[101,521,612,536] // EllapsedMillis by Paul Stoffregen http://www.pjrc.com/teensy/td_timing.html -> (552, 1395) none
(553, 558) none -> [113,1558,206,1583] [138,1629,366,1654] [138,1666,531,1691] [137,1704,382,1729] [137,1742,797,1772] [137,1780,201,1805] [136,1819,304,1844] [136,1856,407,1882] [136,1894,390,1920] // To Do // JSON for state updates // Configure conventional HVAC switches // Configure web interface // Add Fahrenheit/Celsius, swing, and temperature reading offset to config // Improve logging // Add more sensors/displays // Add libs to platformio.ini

- - -

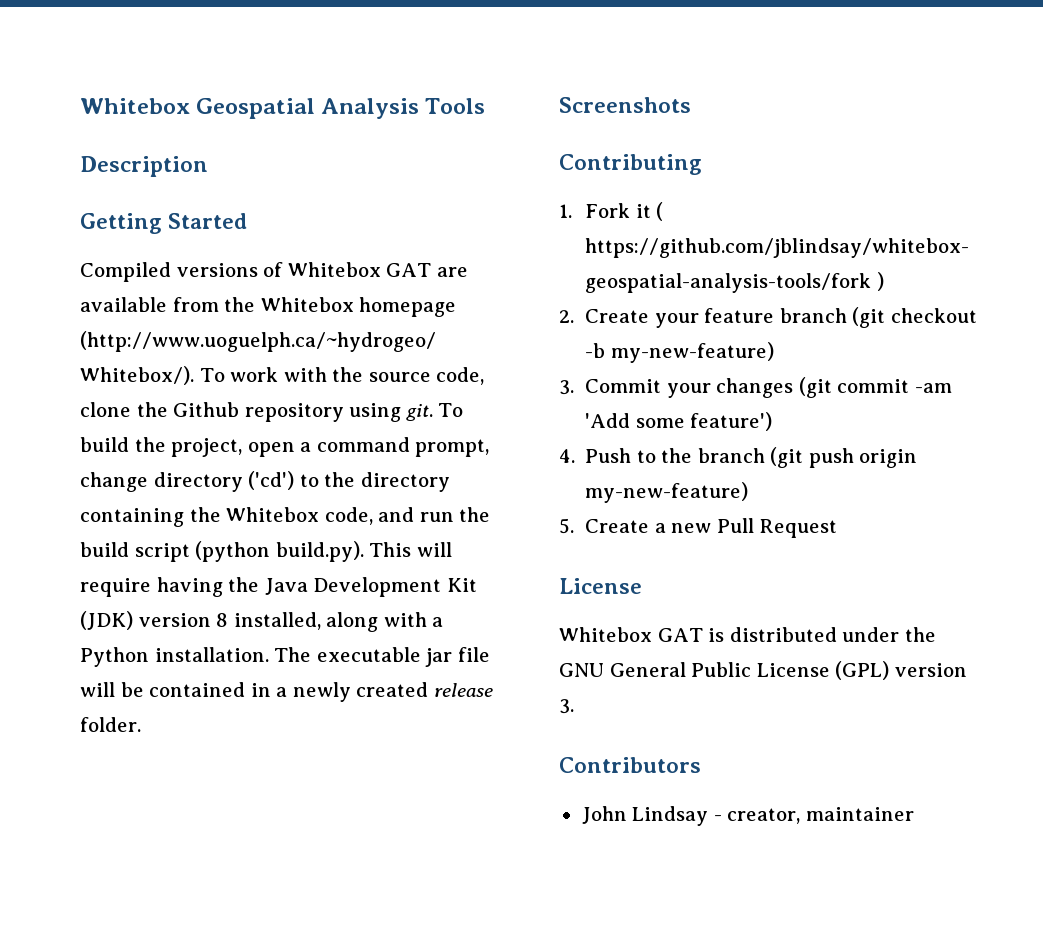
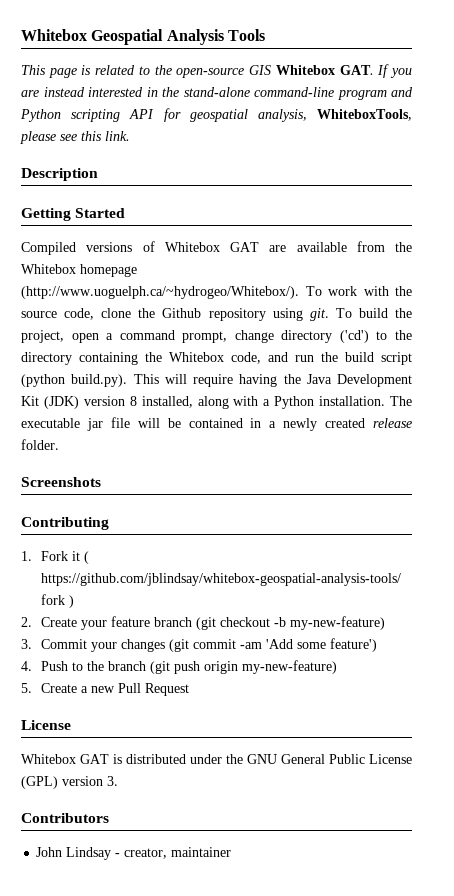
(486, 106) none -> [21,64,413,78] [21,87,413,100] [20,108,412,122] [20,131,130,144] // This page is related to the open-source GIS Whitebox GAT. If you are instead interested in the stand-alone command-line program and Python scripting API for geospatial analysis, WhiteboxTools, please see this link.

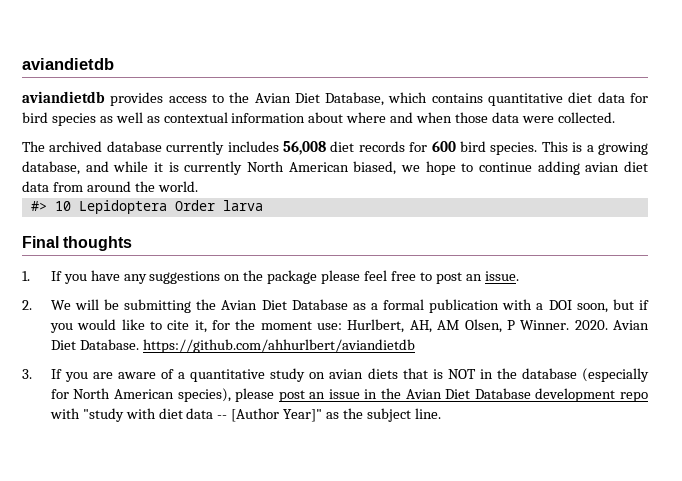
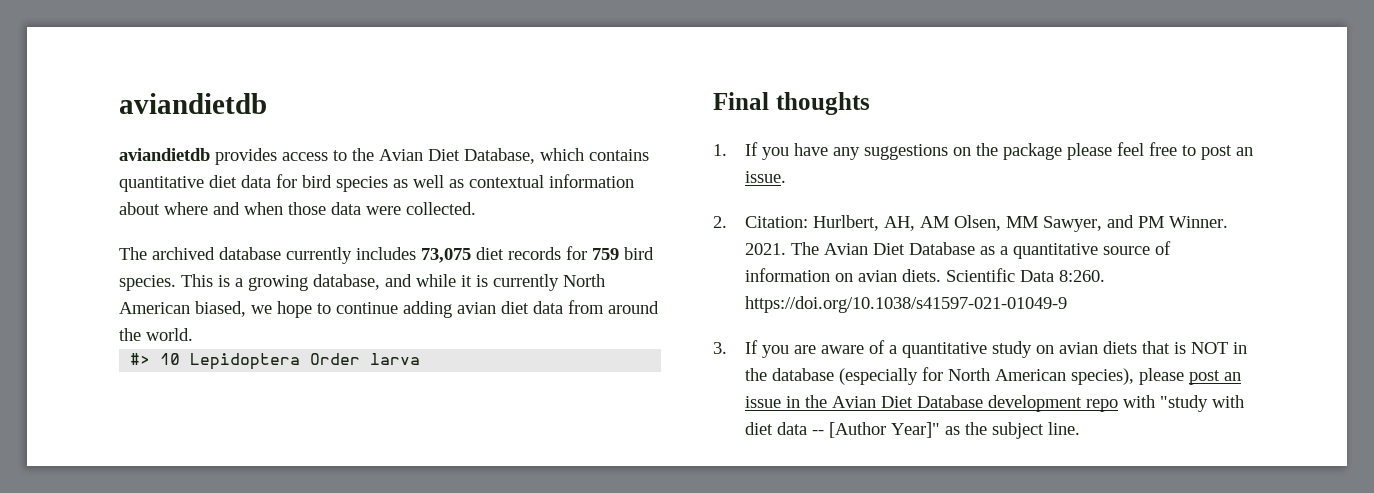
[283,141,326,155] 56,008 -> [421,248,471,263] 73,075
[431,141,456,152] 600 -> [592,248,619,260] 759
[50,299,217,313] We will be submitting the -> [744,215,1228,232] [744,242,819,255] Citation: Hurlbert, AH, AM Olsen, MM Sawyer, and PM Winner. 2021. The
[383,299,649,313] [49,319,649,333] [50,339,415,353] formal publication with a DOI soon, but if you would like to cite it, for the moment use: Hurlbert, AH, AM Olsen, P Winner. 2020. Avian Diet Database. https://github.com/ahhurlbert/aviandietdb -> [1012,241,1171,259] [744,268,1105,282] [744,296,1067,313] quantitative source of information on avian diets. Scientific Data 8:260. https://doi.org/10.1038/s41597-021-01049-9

- - -

Problem to solve - Print exactly the lines above, between the one holding "[431,141,456,152] 600 ->" and the one holding "[50,299,217,313] We will", inclusive, and nothing besides.

Result for this exercise -
[431,141,456,152] 600 -> [592,248,619,260] 759
[50,299,217,313] We will be submitting the -> [744,215,1228,232] [744,242,819,255] Citation: Hurlbert, AH, AM Olsen, MM Sawyer, and PM Winner. 2021. The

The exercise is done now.